● **Recorded information**
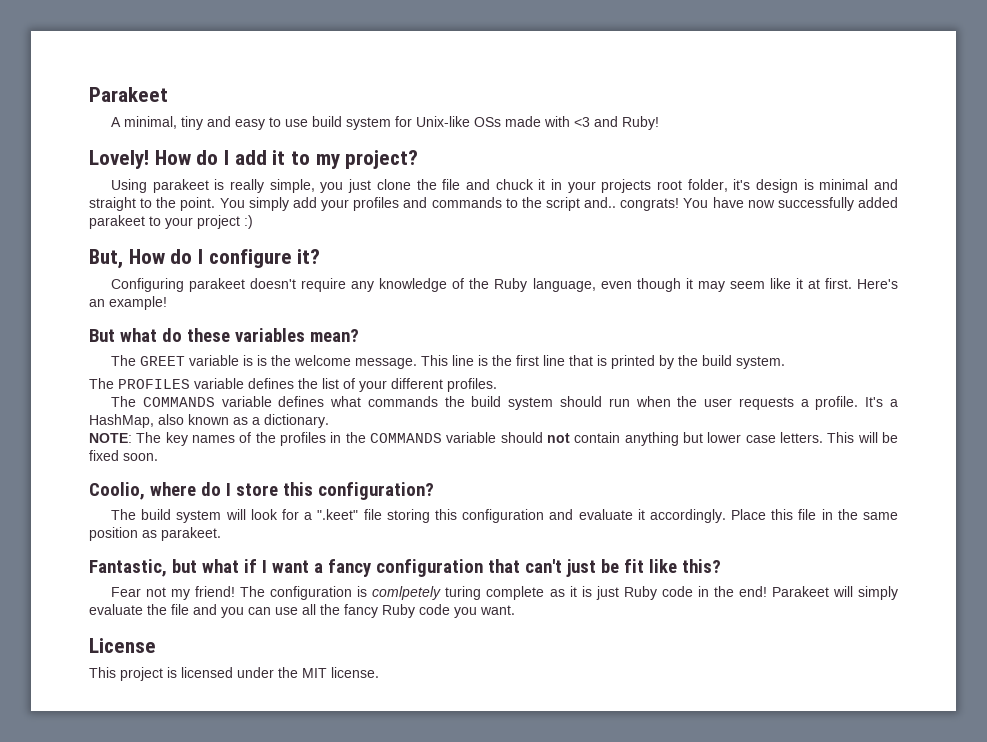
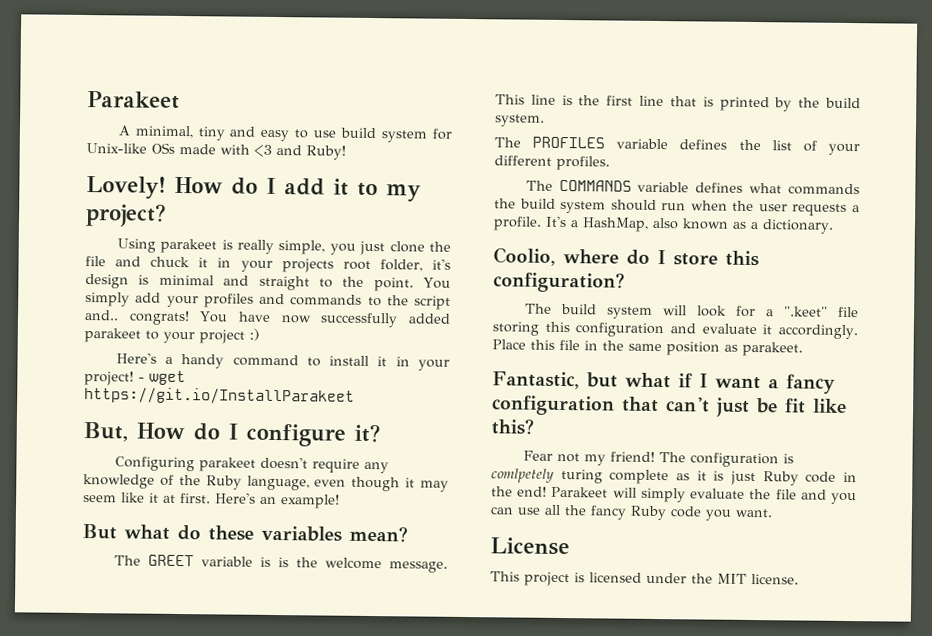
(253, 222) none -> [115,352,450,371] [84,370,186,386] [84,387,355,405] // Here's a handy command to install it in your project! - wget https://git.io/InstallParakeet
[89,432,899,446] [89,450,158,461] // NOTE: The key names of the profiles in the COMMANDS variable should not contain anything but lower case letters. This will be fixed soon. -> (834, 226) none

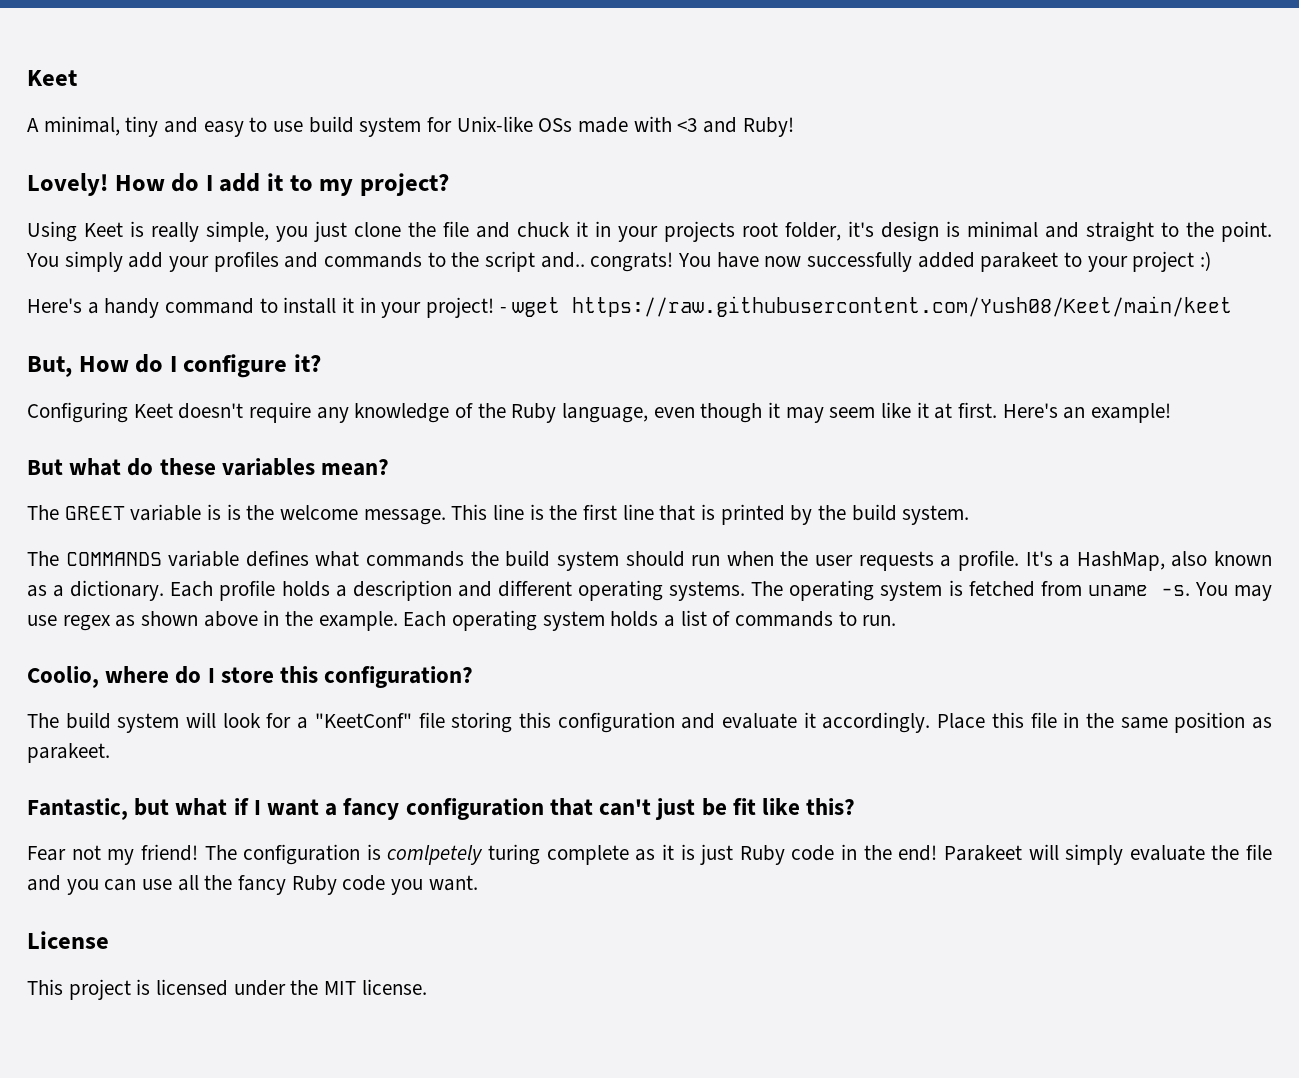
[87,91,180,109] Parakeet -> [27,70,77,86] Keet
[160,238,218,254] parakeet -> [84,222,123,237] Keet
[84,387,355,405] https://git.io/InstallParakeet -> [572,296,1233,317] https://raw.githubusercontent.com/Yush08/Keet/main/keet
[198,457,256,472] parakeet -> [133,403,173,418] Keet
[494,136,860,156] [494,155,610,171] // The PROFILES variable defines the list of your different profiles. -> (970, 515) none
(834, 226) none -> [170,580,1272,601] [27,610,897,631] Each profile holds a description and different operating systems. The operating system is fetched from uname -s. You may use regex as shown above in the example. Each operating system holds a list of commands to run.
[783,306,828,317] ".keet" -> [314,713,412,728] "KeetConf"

---

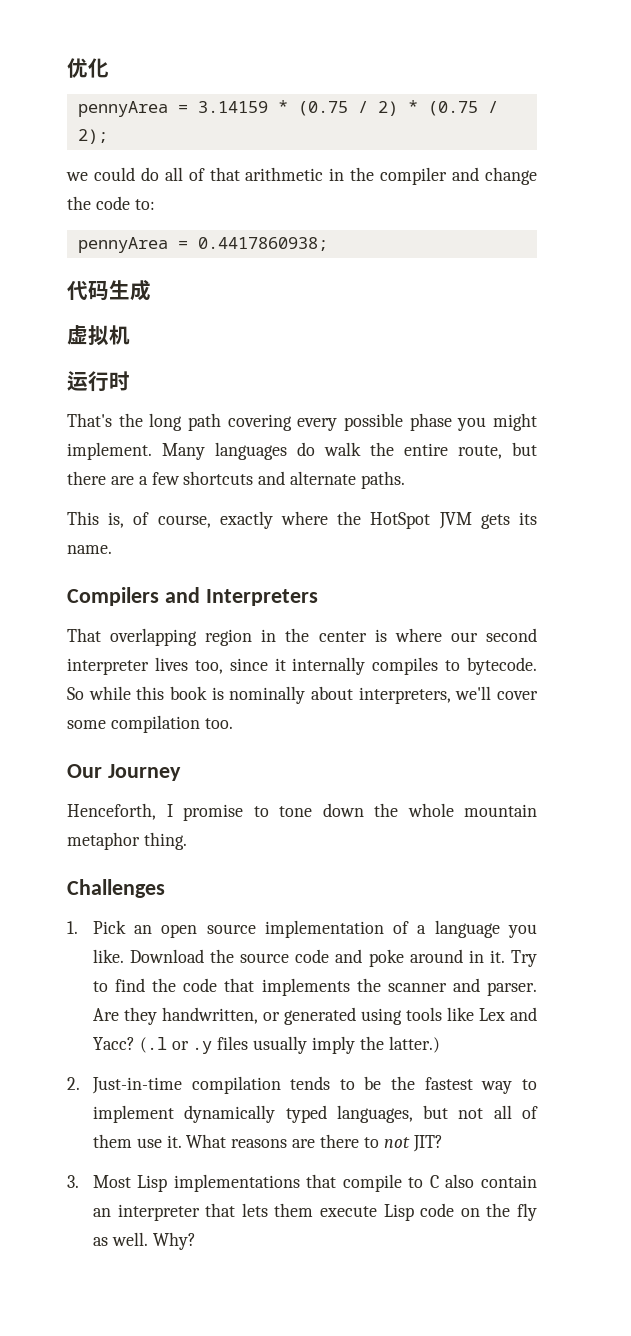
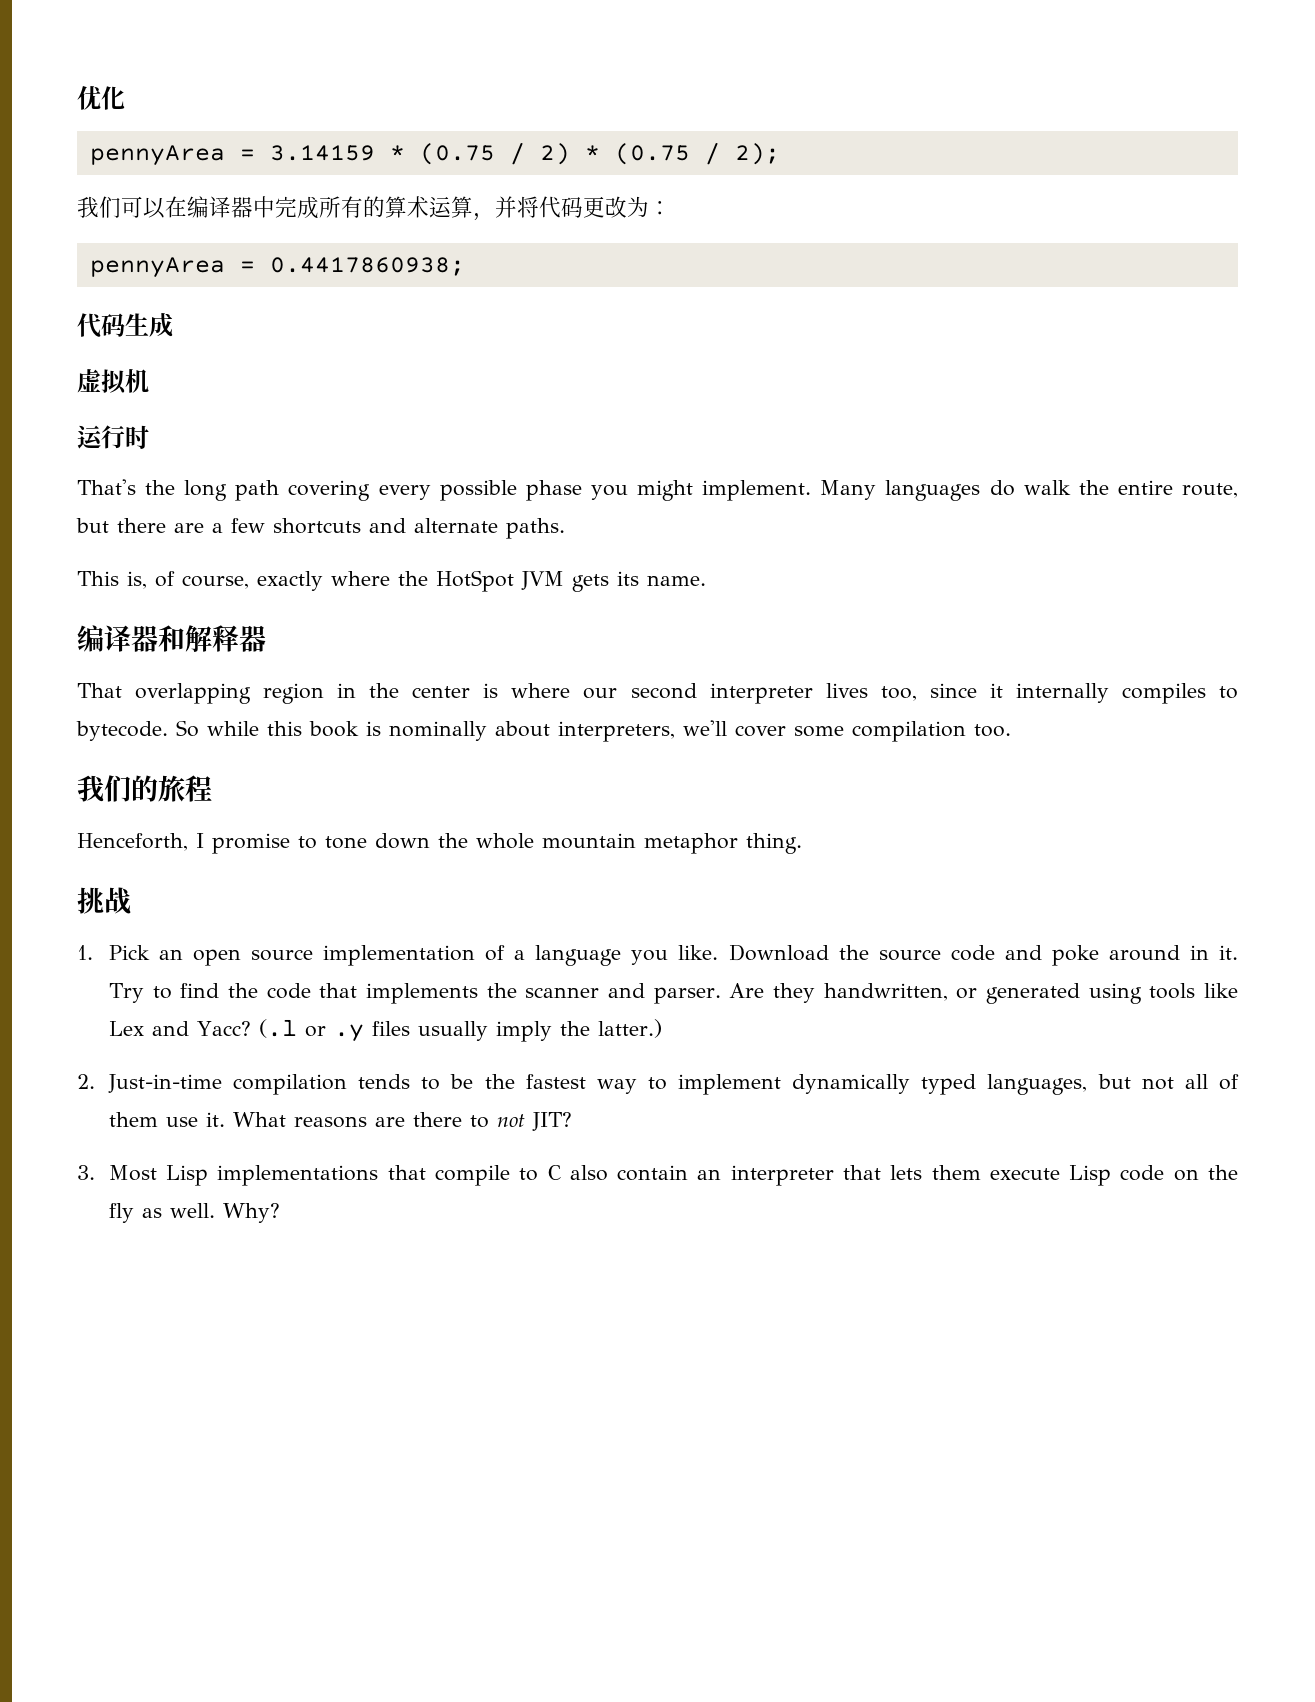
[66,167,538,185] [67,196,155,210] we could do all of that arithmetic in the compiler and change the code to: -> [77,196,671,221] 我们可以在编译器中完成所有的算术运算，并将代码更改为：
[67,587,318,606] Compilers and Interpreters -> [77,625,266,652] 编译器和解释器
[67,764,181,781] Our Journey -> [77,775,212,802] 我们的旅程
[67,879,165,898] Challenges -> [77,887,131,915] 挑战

---

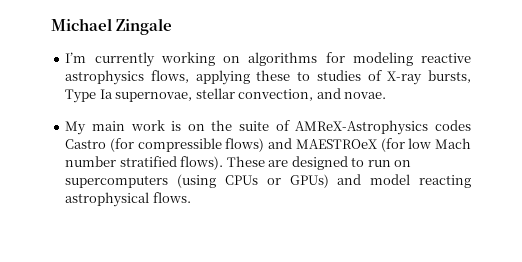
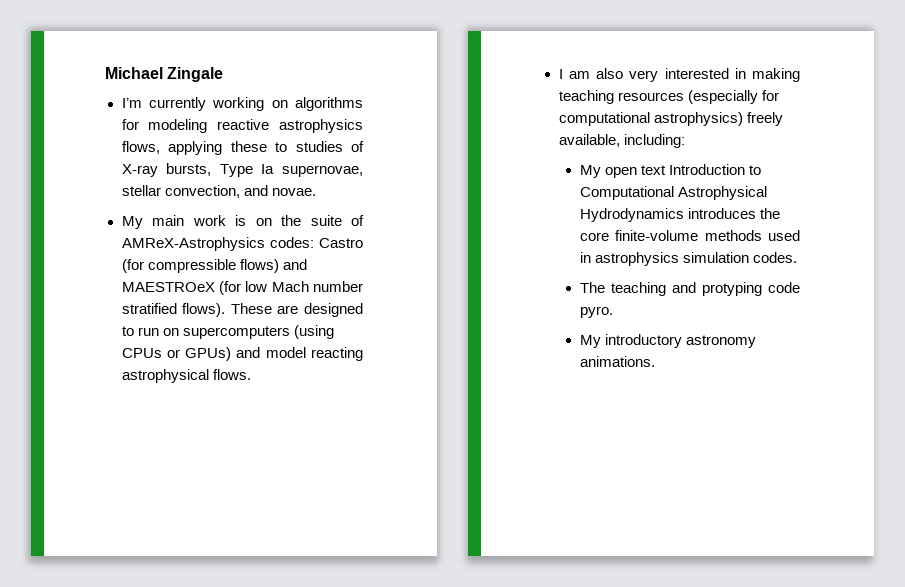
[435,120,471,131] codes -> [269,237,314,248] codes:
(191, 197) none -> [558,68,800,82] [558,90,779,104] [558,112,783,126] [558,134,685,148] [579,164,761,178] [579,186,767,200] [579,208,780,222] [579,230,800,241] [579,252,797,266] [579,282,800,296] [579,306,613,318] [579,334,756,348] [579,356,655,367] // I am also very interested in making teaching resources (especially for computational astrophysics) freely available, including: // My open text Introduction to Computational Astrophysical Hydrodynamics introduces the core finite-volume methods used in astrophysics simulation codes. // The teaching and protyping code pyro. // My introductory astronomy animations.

● **Brief**
Could you restate, word for word, the lines above from the one with "[67,764,181,781] Our Journey" to the one with "[67,879,165,898] Challenges ->", both included?

● **The answer**
[67,764,181,781] Our Journey -> [77,775,212,802] 我们的旅程
[67,879,165,898] Challenges -> [77,887,131,915] 挑战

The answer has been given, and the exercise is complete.